O Uber é um aplicativo de celular que conecta uma pessoa a um motorista particular. Digamos que você precisa ir até o trabalho, por exemplo. Pede um carro do mesmo jeito que faria com um aplicativo de táxi.

É um aplicativo para pedir táxi?

Não. Funciona de um jeito um pouco diferente. Os carros do Uber são pretos, geralmente de luxo, e há vários itens de conforto para os passageiros, como bebidas e balas. Os motoristas usam roupas sociais e abrem a porta para a pessoa entrar. Como os táxis, esse serviço cobra bandeira, quilometragem e taxa por minuto parado. Mas há uma diferença importante: quando há muita demanda por carros em uma determinada região, o preço da corrida aumenta. Se muitas pessoas começam a querer usar o Uber em um determinado bairro, por exemplo, o faz crescer o preço para que haja um equilíbrio no número de carros (na prática, isso desencoraja as pessoas a usarem o aplicativo). Quando o número de pedidos volta ao normal, o preço da corrida diminui novamente.

Os carros do Uber são táxis?

Não. São motoristas particulares que atendem a quem tem conta nesse aplicativo.

Qualquer um pode ser motorista do Uber? Posso baixar o aplicativo e começar a cobrar para dirigir as pessoas por aí?

Segundo a empresa, não. Para conseguir se tornar um prestador de serviços, é preciso se inscrever no site, passar por uma checagem de antecedentes criminais, possuir uma carteira de habilitação que permita trabalhar como motorista profissional, ser dono do próprio carro e atender a vários outros critérios para conseguir trabalhar pelo aplicativo.

Por que os taxistas estão irritados?

Porque, para eles, trata-se de uma concorrência desleal. Para operar um táxi, o motorista precisa conseguir um alvará, uma licença especial emitida pelas prefeituras das cidades. Conseguir uma permissão dessas envolve uma boa dose de burocracia e investimento. Na maioria das capitais brasileiras, a prefeitura parou de emitir alvarás e quem quiser virar taxista tem que comprar ou alugar de alguém que tenha esse documento.

Os taxistas fizeram alguma coisa para combater o Uber?

Além de protestos em cidades como São Paulo e Rio de Janeiro, o sindicato da categoria entrou com uma ação na justiça de São Paulo para obrigar o Uber a parar de fazer corridas. A Justiça decidiu que o aplicativo pode sim operar.

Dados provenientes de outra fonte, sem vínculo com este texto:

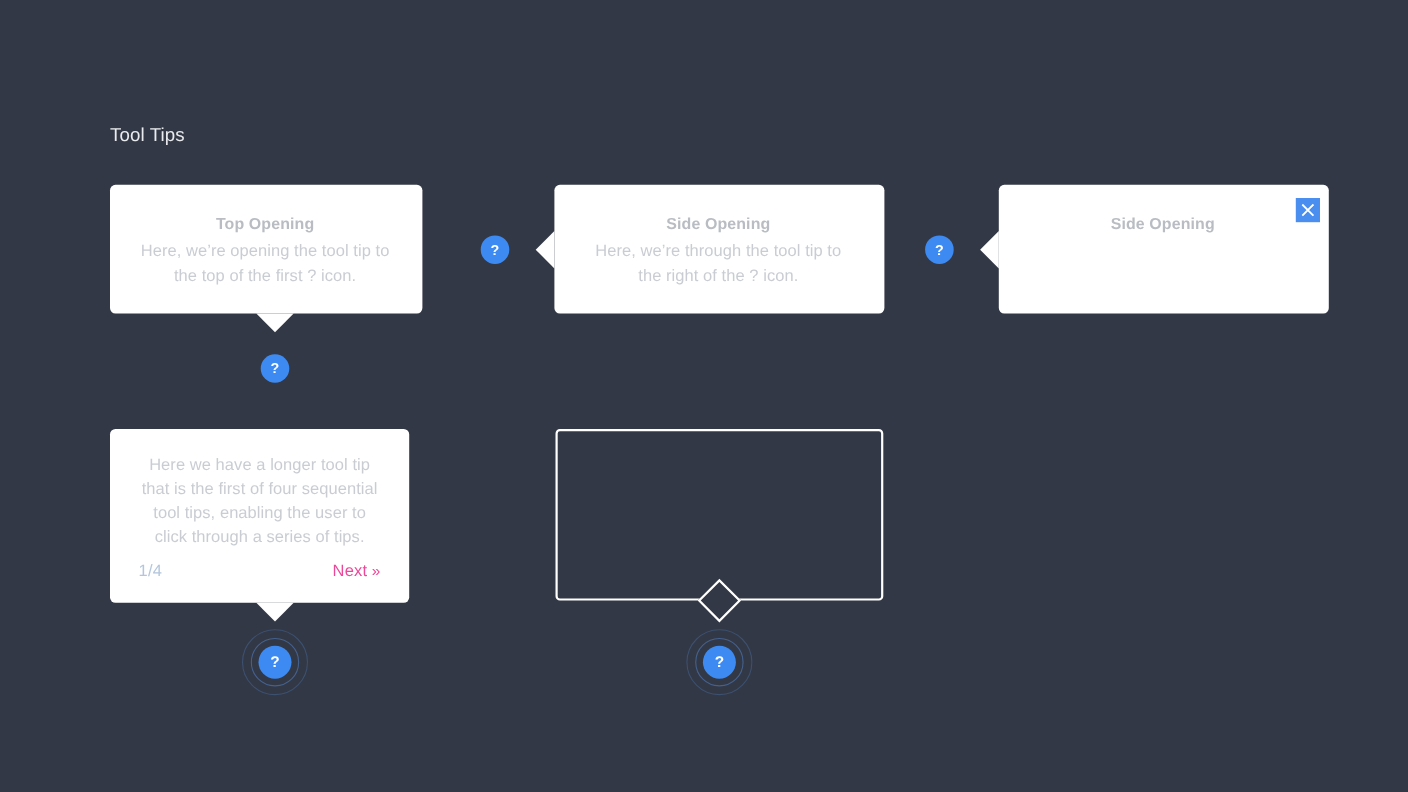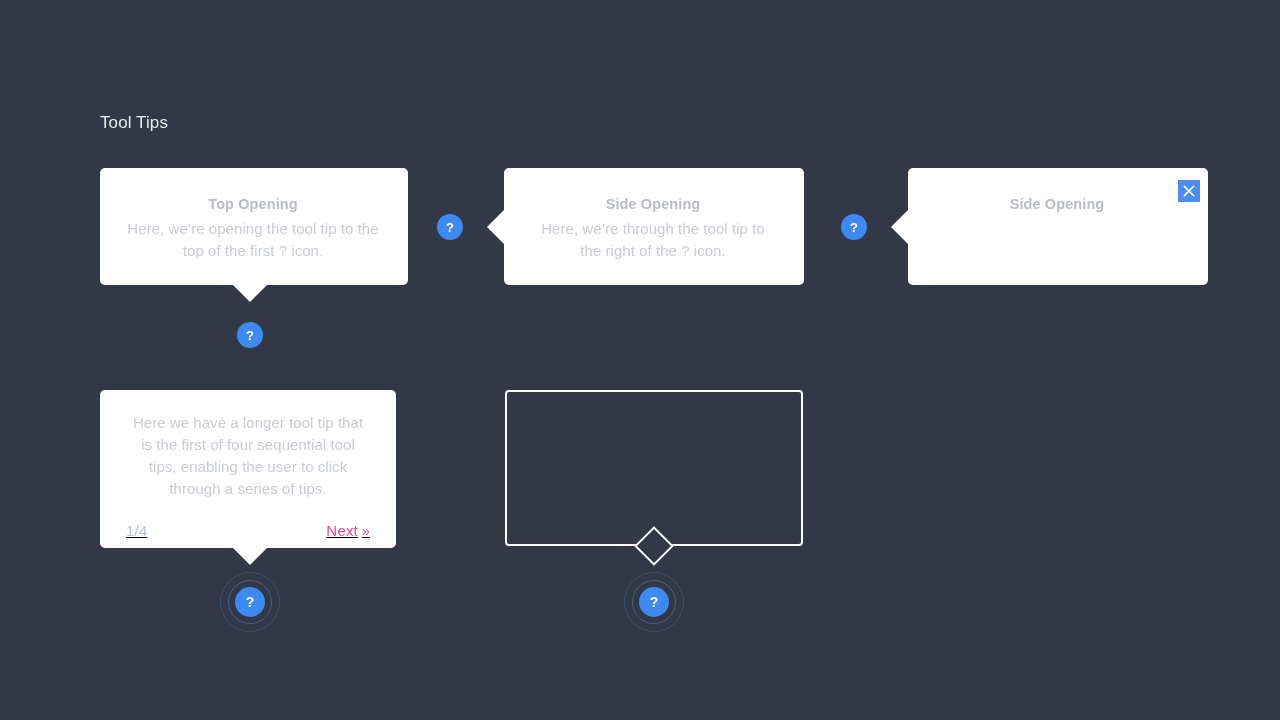--- a/index.html
+++ b/index.html
@@ -193,7 +193,7 @@
 
   <div class="page-title">Tool Tips</div>
 
-  <div class="tip" style="left:100px; top:168px; width:308px; height:117px;">
+  <div class="tip" style="left:100px; top:168px; width:284px; height:117px;">
     <div class="tip-title">Top Opening</div>
     <div class="tip-body">Here, we’re opening the tool tip to the top of the first ? icon.</div>
   </div>

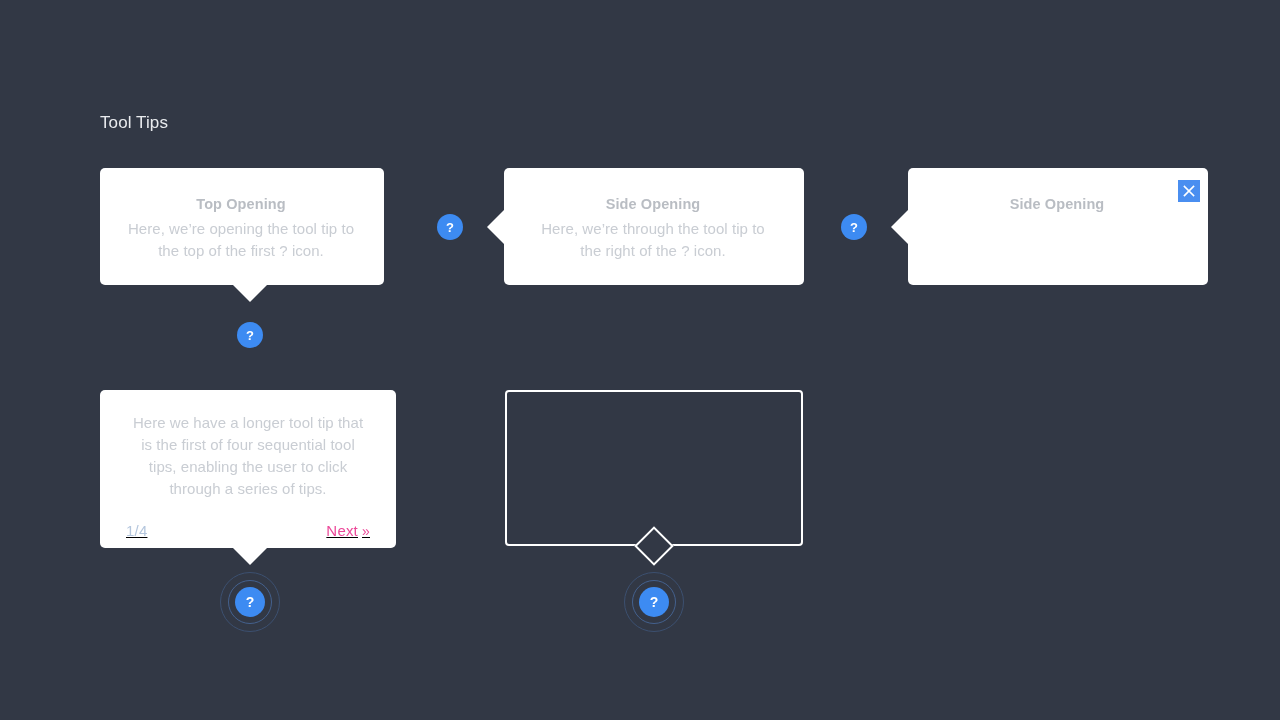--- a/index.html
+++ b/index.html
@@ -225,7 +225,7 @@
   </div>
   <div class="tail-left" style="left:891px; top:210px;"></div>
 
-  <div class="tip" style="left:100px; top:390px; width:296px; height:158px; padding:22px 26px 8px 26px;">
+  <div class="tip" style="left:100px; top:390px; width:272px; height:158px; padding:22px 26px 8px 26px;">
     <div class="tip-body">Here we have a longer tool tip that is the first of four sequential tool tips, enabling the user to click through a series of tips.</div>
     <div class="tip-footer">
       <span class="page-count">1/4</span>

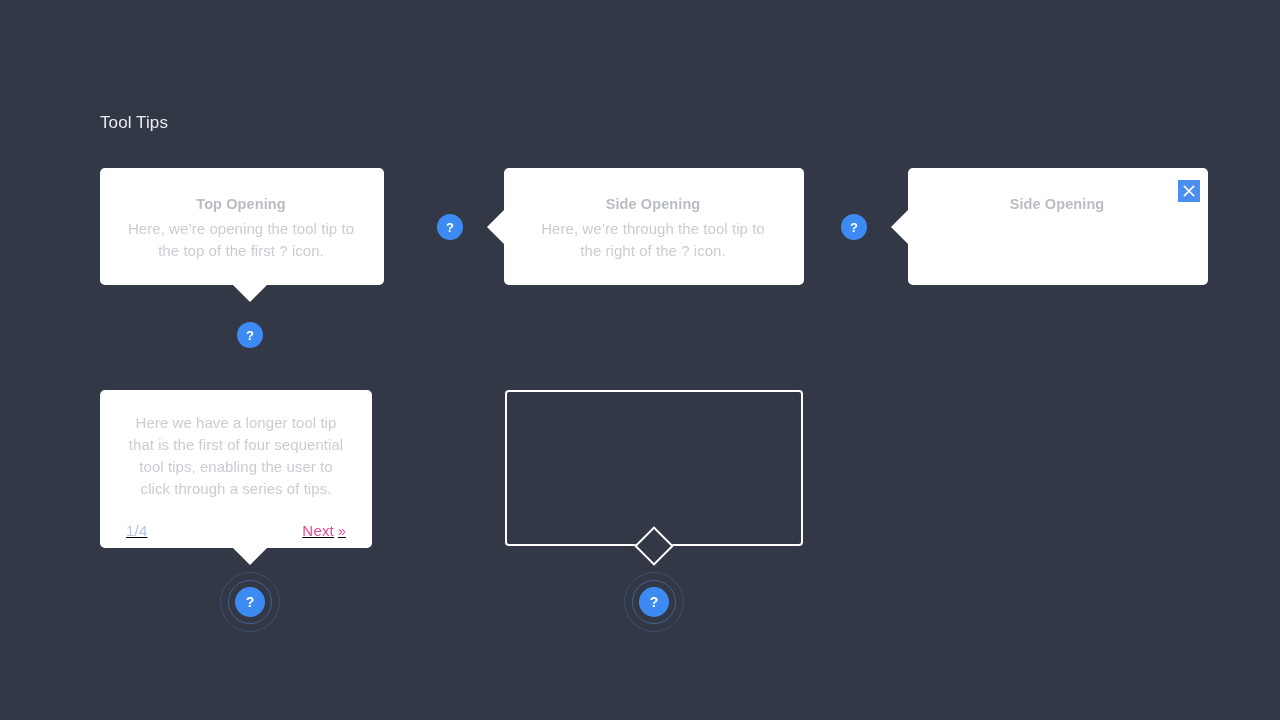--- a/index.html
+++ b/index.html
@@ -148,8 +148,7 @@
     display: flex;
     justify-content: space-between;
     align-items: baseline;
-    margin-top: 22px;
-    text-decoration: underline;
+    margin-top: 11px;
   }
   .page-count {
     font-size: 15px;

Li em algum lugar que o Uber foi proibido. Onde foi isso?

Em São Paulo, mas a medida ainda não está valendo. No dia 30 de junho, a Câmara Municipal aprovou uma lei que proíbe o aplicativo na capital paulista. Ela precisa ser aprovada em uma nova votação, prevista para acontecer no mês que vem. Depois disso, o prefeito Fernando Haddad decidirá se sanciona (assina) a lei ou a veta (decide que ela não vale).

Quem está certo?

Depende do ponto de vista. Os taxistas querem impedir que o Uber atue por aqui porque seria uma concorrência. Como é difícil conseguir o alvará e os taxistas têm que seguir uma série de regras, eles querem ter a preferência para exercer a atividade. Seria, segundo esse raciocínio, injusto que o Uber aparecesse do nada e começasse a roubar clientes dos táxis sem passar por processo algum para conseguir uma autorização oficial. A alegação é que seria mais ou menos como se alguém colocasse um ônibus para circular em outras rotas que não as definidas pelas prefeituras, cobrando a tarifa que desejasse e parando fora dos pontos.

Quem defende o Uber diz que o serviço prestado é diferente do táxi (porque é de um nível mais alto) e que ele é o equivalente a contratar um motorista particular, algo que já existe e é perfeitamente legal. O Uber apenas conectaria os clientes aos motoristas, e isso não pode ser considerado uma concorrência aos táxis.

Como resolver esse impasse?

Não há resposta única nem simples. Mas uma possibilidade é o poder público, ao invés de proibir, empenhar-se em regularizar o serviço do Uber, obrigando os motoristas e as empresas a seguirem determinadas regras, semelhantes às que os taxistas já estão submetidos. E tais regras seriam válidas para qualquer outra empresa que desejasse prestar o mesmo serviço.